Seandainya saja Pramoedya Ananta Toer tidak berulang kali bercerita mengenai Pulau Buru berkaitan dengan pengalaman pribadinya sebagai tahanan politik Orde Baru, tanpa proses pengadilan, mungkin tidak pernah ada narasi menarik mengenai Pulau Buru.
Bisa saja Pulau Buru menjadi kenangan pahit karena ribuan tahanan- bersama Pramoedya- yang diduga terkait kegiatan partai terlarang, mengalami penindasan, kerja paksa, dan kehilangan kebebasan.
Meskipun begitu, sejarah membuktikan bahwa Pulau Buru menjadi sesuatu yang sangat penting bagi Pramoedya. Hal itu terjadi karena di sanalah ia menemukan suara perjuangan untuk mengangkat isu-isu mengenai penindasan, kebebasan, dan kemanusiaan.
Pertanyaan kekinian yang mengedepan adalah: sepeninggal Pramoedya adakah pengarang yang terus setia menyuarakan kegelisahan-kegelisahan tentang Pulau Buru? Apakah kabar mengenai Pulau Buru saat ini baik-baik saja?
Suryakanta Pulau Buru (Pelita Aksara Gemilang, 2023) karya Ha Mays (nama samaran), seorang guru di Makao, Pulau Buru.
Awal tahun 2025, saya menerima kiriman buku kumpulan cerpenJujur, saya sebenarnya lebih suka menyebut dan menuliskan nama asli pengarangnya, Maysaroh Halima, salah seorang Kompasianer. Bukankah nama ini terkesan lebih nges dan dapat dimaknai sebagai harapan yang baik?
Terlebih, bagi saya, penggunaan nama asli bisa membangun reputasi pribadi, mencerminkan kebersediaan bertanggung jawab secara langsung terhadap karya-karya yang dihasilkan dan terasa lebih personal.
Jadi, dalam tulisan ini, saya akan mengganti nama Ha Mays dengan Halima Maysaroh. Maaf kalau ibu guru bahasa Inggris kelahiran Namlea, Buru, 5 November 1988, kurang berkenan dengan apa yang saya lakukan.
Buku Suryakanta Pulau Buru memuat dua belas cerita pendek, didedikasikan agar pembaca tidak hanya mengingat Pulau Buru sebagai tempat pembuangan tahanan politik Orde Baru, tetapi lebih dari itu menampakan bukti sejarah (zaman Belanda), memperlihatkan hasil bumi yang mendunia, kekhasan adat budaya, dan keindahan alam tidak ada duanya.
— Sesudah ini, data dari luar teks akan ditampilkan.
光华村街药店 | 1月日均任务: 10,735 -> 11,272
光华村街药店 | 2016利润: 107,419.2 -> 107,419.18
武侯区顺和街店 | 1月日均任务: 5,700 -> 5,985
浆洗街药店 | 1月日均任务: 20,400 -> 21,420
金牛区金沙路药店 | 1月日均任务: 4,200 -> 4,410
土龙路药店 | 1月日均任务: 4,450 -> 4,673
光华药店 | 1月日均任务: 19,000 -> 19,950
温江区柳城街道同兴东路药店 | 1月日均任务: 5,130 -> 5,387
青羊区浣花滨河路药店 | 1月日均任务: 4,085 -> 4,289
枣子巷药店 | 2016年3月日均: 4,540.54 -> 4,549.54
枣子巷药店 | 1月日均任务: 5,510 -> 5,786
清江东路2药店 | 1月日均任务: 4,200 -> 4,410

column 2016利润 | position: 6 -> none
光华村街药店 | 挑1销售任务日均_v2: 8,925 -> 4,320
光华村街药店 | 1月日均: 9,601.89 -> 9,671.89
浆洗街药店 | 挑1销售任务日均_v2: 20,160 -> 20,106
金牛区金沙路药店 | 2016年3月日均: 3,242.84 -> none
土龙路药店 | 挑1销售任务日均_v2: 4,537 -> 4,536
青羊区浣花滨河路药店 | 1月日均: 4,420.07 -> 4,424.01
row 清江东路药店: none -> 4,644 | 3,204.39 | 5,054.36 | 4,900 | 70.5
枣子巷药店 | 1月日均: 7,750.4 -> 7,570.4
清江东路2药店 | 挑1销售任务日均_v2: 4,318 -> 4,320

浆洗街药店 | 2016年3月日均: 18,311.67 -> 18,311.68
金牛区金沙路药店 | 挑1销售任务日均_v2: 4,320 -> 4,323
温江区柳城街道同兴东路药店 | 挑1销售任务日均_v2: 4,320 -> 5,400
Peninggalan Belanda sebagai situs menarik di Pulau Buru, terwakili cerpen "Semalam di Fort Defensie". Benteng Kayeli (Fort Defensie), dibangun pada tahun 1785, dijadikan latar cerita yang bergerak di antara tarik ulur dunia nyata dan misteri (tak nyata).
Kebiasaan penumpang melakukan perjalanan Ambon-Pulau Buru menggunakan kapal feri, selama delapan jam, disambung angkutan umum (angkot) ke Namlea selama satu jam, tersirat melalui cerpen "Tragedi Hati Tambang Emas di Pulau Buru".